> Your task: Reproduce exactly the lines that run from the start of the records below to the line with "total: 3896.16 -> 4607.65", inclusive.

> Supplied records:
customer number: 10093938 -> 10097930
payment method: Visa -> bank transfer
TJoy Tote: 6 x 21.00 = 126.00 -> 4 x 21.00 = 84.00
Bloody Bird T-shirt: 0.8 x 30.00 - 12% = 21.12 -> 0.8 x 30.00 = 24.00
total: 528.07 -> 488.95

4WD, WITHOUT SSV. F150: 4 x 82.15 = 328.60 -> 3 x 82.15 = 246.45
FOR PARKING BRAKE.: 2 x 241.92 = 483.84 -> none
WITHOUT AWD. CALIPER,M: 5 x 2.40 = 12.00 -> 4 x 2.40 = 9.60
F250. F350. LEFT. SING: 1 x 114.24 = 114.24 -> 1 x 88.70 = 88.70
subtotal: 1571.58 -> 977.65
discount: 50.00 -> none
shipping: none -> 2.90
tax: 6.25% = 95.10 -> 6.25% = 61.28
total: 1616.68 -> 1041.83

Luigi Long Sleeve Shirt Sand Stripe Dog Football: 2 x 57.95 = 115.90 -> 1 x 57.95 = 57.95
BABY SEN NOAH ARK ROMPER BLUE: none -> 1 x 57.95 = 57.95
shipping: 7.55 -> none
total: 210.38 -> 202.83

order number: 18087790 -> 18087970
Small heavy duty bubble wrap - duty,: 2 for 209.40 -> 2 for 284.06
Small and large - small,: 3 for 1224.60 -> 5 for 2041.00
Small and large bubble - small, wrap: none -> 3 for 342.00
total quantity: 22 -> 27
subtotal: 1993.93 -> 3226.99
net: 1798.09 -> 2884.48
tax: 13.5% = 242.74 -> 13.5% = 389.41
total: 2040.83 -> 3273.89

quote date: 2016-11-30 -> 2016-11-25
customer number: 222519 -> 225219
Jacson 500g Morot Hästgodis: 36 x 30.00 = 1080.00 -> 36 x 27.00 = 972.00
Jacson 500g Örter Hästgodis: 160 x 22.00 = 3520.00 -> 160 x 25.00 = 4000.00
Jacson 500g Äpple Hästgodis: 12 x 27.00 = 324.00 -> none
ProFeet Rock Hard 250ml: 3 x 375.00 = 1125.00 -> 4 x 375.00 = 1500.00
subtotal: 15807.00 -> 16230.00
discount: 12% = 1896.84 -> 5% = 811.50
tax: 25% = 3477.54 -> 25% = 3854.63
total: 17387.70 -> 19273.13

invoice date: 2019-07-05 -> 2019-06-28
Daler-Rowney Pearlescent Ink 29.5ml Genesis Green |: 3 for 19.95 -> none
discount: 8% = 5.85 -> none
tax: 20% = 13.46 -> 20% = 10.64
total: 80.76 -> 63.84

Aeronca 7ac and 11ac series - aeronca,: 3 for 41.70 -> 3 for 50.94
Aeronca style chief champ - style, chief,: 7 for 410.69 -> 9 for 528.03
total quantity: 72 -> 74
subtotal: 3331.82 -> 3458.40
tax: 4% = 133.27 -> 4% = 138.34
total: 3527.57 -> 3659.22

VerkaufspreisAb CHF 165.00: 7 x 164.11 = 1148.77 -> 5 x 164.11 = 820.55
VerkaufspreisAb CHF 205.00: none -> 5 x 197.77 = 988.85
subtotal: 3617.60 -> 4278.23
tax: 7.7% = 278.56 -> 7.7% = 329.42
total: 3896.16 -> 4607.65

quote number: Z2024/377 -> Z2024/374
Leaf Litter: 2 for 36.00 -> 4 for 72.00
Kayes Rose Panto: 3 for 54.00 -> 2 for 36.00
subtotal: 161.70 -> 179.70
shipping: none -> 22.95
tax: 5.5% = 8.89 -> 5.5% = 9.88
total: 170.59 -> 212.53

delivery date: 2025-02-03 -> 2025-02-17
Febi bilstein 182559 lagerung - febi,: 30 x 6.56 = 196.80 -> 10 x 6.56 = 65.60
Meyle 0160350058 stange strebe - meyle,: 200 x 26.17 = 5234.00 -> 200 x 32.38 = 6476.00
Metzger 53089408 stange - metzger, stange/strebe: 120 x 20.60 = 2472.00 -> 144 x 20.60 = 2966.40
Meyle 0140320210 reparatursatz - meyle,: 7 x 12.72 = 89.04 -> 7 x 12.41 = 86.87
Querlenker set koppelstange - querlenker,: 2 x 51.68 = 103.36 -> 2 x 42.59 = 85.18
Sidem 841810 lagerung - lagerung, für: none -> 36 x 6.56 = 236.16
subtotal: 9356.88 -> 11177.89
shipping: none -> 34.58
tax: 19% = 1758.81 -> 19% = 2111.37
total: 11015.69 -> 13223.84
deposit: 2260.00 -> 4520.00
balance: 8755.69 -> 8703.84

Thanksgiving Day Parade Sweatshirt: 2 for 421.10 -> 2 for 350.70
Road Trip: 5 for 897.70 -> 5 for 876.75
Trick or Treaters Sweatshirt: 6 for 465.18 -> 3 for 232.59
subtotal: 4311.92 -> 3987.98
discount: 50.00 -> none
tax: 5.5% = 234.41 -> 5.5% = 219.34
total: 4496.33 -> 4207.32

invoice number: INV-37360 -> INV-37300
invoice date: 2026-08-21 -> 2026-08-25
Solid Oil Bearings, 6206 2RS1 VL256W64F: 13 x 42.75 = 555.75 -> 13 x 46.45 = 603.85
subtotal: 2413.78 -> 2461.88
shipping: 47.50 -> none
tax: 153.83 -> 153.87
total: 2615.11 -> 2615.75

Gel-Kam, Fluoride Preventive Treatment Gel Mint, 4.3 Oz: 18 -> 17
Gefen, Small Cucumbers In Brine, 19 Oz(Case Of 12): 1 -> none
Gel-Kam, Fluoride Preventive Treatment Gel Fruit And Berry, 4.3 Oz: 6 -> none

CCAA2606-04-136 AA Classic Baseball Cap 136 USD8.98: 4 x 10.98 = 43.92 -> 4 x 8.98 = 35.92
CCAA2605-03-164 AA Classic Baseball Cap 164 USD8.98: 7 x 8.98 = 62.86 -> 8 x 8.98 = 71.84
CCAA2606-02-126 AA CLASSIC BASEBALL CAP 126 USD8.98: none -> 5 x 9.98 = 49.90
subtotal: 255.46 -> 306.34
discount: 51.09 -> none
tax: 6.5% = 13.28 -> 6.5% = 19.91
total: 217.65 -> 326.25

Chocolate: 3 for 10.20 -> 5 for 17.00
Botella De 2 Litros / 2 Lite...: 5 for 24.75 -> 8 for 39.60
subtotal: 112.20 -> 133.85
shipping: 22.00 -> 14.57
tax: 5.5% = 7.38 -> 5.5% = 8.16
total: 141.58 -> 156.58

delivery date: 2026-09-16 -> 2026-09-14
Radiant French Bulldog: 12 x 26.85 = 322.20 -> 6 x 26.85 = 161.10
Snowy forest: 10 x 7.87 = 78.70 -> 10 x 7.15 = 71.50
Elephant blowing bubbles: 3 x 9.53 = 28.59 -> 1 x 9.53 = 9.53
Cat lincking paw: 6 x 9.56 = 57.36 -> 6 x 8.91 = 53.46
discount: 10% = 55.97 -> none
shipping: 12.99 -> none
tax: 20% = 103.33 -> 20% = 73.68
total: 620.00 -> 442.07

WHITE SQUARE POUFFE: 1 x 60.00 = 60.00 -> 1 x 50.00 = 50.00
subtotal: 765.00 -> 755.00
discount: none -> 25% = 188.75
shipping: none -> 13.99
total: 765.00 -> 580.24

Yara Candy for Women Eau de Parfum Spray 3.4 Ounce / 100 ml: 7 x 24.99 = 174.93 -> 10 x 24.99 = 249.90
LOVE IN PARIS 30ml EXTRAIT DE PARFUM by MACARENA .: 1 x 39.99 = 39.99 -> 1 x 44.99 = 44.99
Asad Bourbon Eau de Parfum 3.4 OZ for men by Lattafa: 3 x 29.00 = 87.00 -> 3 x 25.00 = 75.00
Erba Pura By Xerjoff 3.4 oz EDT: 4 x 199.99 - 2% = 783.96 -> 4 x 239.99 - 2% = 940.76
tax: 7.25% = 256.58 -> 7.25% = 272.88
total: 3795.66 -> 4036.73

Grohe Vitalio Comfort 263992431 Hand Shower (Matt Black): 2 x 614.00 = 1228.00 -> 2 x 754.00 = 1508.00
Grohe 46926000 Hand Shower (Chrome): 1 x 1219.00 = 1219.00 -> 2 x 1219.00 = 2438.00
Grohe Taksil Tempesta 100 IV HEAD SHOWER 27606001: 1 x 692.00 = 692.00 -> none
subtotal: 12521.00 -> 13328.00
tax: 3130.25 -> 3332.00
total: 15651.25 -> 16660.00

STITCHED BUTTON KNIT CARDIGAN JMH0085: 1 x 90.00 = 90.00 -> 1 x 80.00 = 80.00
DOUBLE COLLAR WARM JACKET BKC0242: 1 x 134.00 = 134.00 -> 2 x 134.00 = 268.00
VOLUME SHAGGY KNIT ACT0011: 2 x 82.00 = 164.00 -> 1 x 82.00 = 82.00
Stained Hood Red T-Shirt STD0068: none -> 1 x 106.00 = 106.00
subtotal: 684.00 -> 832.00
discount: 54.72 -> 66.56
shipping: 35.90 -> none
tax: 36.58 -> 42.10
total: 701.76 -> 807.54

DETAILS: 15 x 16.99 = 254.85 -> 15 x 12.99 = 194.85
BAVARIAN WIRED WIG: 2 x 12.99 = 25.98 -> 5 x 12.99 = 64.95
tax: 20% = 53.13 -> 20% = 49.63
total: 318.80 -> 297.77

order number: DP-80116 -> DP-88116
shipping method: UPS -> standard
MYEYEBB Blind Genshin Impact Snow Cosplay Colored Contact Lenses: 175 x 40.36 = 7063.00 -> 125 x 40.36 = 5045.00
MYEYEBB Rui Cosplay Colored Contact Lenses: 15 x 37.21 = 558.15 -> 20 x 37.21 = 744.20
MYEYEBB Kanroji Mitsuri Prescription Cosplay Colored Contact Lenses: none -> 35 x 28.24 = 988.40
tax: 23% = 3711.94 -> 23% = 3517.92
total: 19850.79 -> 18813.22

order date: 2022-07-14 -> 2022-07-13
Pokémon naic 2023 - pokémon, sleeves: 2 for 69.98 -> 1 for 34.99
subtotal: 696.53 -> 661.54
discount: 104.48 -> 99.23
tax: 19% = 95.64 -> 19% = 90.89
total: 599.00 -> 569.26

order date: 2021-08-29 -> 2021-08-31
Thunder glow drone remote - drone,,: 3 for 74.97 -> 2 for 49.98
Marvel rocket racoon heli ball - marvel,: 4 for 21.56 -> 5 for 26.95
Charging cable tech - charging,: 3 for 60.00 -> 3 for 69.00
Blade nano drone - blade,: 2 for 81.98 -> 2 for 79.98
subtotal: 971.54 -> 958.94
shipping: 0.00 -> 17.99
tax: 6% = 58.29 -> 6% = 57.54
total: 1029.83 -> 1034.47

> Your response:
customer number: 10093938 -> 10097930
payment method: Visa -> bank transfer
TJoy Tote: 6 x 21.00 = 126.00 -> 4 x 21.00 = 84.00
Bloody Bird T-shirt: 0.8 x 30.00 - 12% = 21.12 -> 0.8 x 30.00 = 24.00
total: 528.07 -> 488.95

4WD, WITHOUT SSV. F150: 4 x 82.15 = 328.60 -> 3 x 82.15 = 246.45
FOR PARKING BRAKE.: 2 x 241.92 = 483.84 -> none
WITHOUT AWD. CALIPER,M: 5 x 2.40 = 12.00 -> 4 x 2.40 = 9.60
F250. F350. LEFT. SING: 1 x 114.24 = 114.24 -> 1 x 88.70 = 88.70
subtotal: 1571.58 -> 977.65
discount: 50.00 -> none
shipping: none -> 2.90
tax: 6.25% = 95.10 -> 6.25% = 61.28
total: 1616.68 -> 1041.83

Luigi Long Sleeve Shirt Sand Stripe Dog Football: 2 x 57.95 = 115.90 -> 1 x 57.95 = 57.95
BABY SEN NOAH ARK ROMPER BLUE: none -> 1 x 57.95 = 57.95
shipping: 7.55 -> none
total: 210.38 -> 202.83

order number: 18087790 -> 18087970
Small heavy duty bubble wrap - duty,: 2 for 209.40 -> 2 for 284.06
Small and large - small,: 3 for 1224.60 -> 5 for 2041.00
Small and large bubble - small, wrap: none -> 3 for 342.00
total quantity: 22 -> 27
subtotal: 1993.93 -> 3226.99
net: 1798.09 -> 2884.48
tax: 13.5% = 242.74 -> 13.5% = 389.41
total: 2040.83 -> 3273.89

quote date: 2016-11-30 -> 2016-11-25
customer number: 222519 -> 225219
Jacson 500g Morot Hästgodis: 36 x 30.00 = 1080.00 -> 36 x 27.00 = 972.00
Jacson 500g Örter Hästgodis: 160 x 22.00 = 3520.00 -> 160 x 25.00 = 4000.00
Jacson 500g Äpple Hästgodis: 12 x 27.00 = 324.00 -> none
ProFeet Rock Hard 250ml: 3 x 375.00 = 1125.00 -> 4 x 375.00 = 1500.00
subtotal: 15807.00 -> 16230.00
discount: 12% = 1896.84 -> 5% = 811.50
tax: 25% = 3477.54 -> 25% = 3854.63
total: 17387.70 -> 19273.13

invoice date: 2019-07-05 -> 2019-06-28
Daler-Rowney Pearlescent Ink 29.5ml Genesis Green |: 3 for 19.95 -> none
discount: 8% = 5.85 -> none
tax: 20% = 13.46 -> 20% = 10.64
total: 80.76 -> 63.84

Aeronca 7ac and 11ac series - aeronca,: 3 for 41.70 -> 3 for 50.94
Aeronca style chief champ - style, chief,: 7 for 410.69 -> 9 for 528.03
total quantity: 72 -> 74
subtotal: 3331.82 -> 3458.40
tax: 4% = 133.27 -> 4% = 138.34
total: 3527.57 -> 3659.22

VerkaufspreisAb CHF 165.00: 7 x 164.11 = 1148.77 -> 5 x 164.11 = 820.55
VerkaufspreisAb CHF 205.00: none -> 5 x 197.77 = 988.85
subtotal: 3617.60 -> 4278.23
tax: 7.7% = 278.56 -> 7.7% = 329.42
total: 3896.16 -> 4607.65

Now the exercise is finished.